Prison officers criticise bosses for cutting praised rehabilitation scheme

THE Prison Officers’ Association (POA) has strongly criticised prison bosses for slashing a much-praised rehabilitation programme in Mountjoy Jail.

Prison officers criticise bosses for cutting praised rehabilitation scheme

The POA said the work parties were “unilaterally halved” by the Irish Prison Service (IPS) last March.

Work parties operate every day, all year round and involve taking a small group of inmates out to do various types of community work.

The 2007 report of the Mountjoy Visiting Committee, published last Friday, praised the work parties.

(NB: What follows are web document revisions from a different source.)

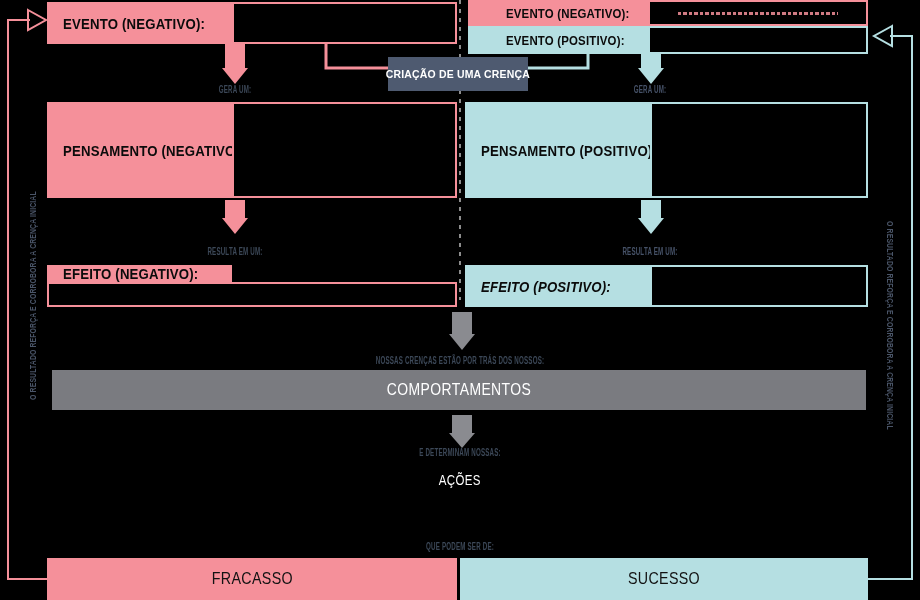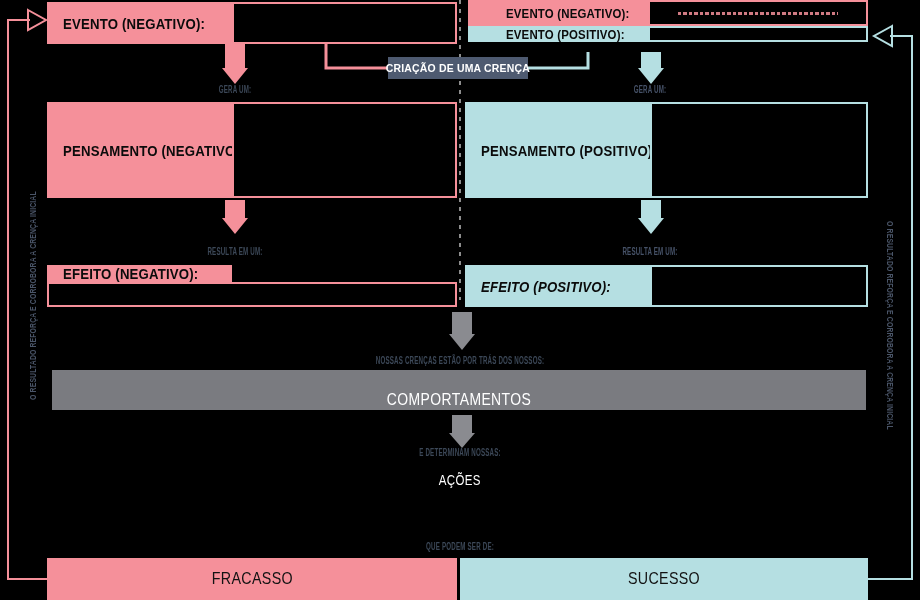"EVENTO (POSITIVO):" div.rowbox { height: 16px -> 28px }
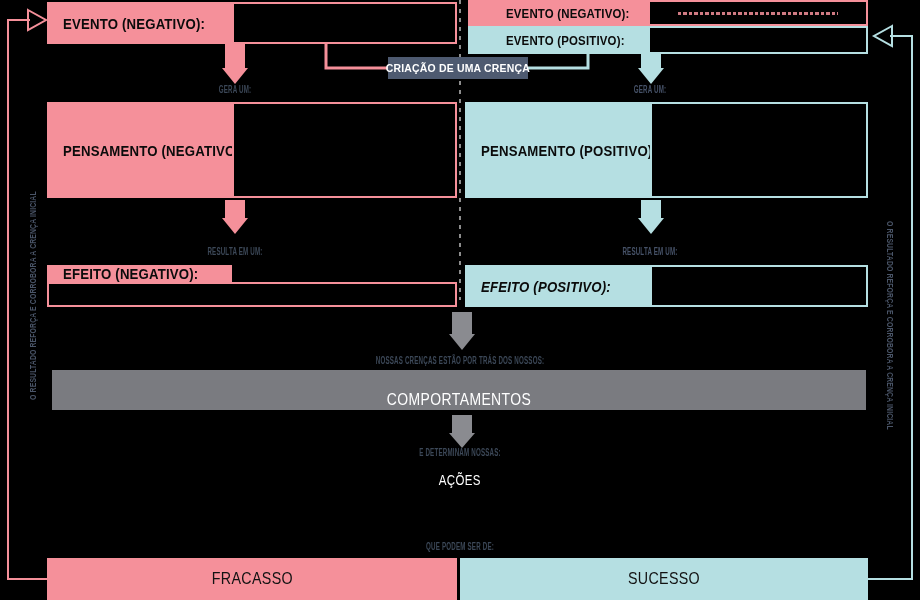"CRIAÇÃO DE UMA CRENÇA" #belief-badge { height: 22px -> 34px }
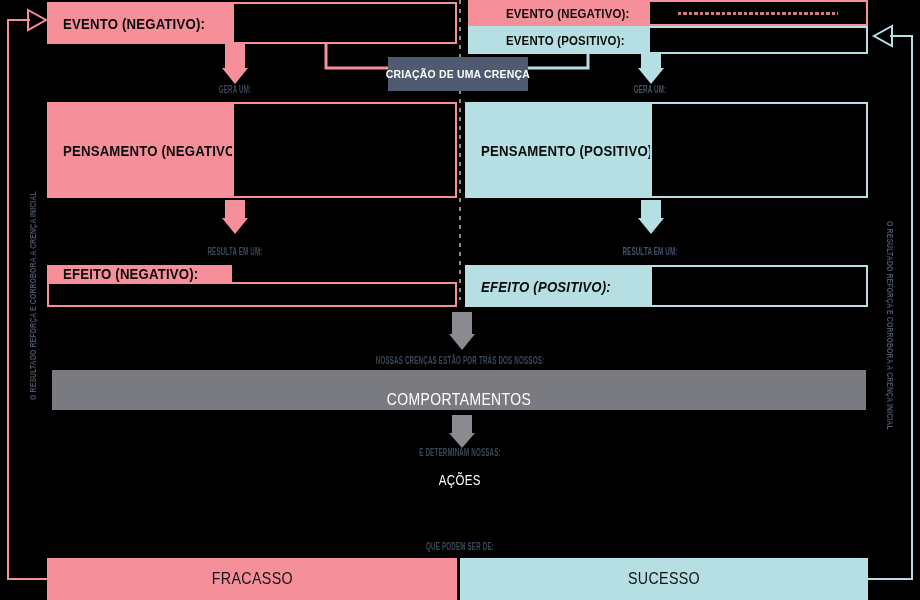"COMPORTAMENTOS" #behaviors-bar { align-items: flex-end -> center }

Their report, completed before one of the work parties was axed, said they welcomed the “ongoing commitment” to the work parties by the minister for justice, the IPS and the governors at Mountjoy.

POA president Jim Mitchell said the work parties gave skills to the prisoners. He also said they offered an outlet to ease the “pressure cooker” atmosphere in Mountjoy that had been identified by an internal IPS report, details of which were published last Monday in the Irish Examiner. “The practice of utilising work parties is important for the rehabilitation of the individual prisoner and in easing the ‘pressure cooker’ environment. There is no justification for a reduction in this most positive practice,” said Mr Mitchell.

“This activity is referred to in the 2007 Annual Report of the Mountjoy Visiting Committee where they endorse the external work party concept. Yet, in spite of objections by the Prison Officers’ Association, this practice was unilaterally halved by the Irish Prison Service.”

He said there were usually around four to five prisoners in each work party.

“They work in community centres and hospices, designing gardens and that kind of thing.” He said Mountjoy governor John Lonergan had been very supportive of them. Mr Mitchell said the axing was nothing to do with the escape of a Bolivian drug dealer from a Mountjoy work party in May 2007. Juan Carlos Alba was one of three prisoners performing community work in north Dublin when he gave officers escorting them the slip.

The Mountjoy Visiting Committee said in their report: “Our visits to work parties and our discussions with everybody concerned, is universally positive and we believe the scheme definitely worth expanding.”

A Prison Service spokesman said: “In relation to the provision of such initiatives, the available resources are assigned by management to where they can be of most benefit to the prisoner population.”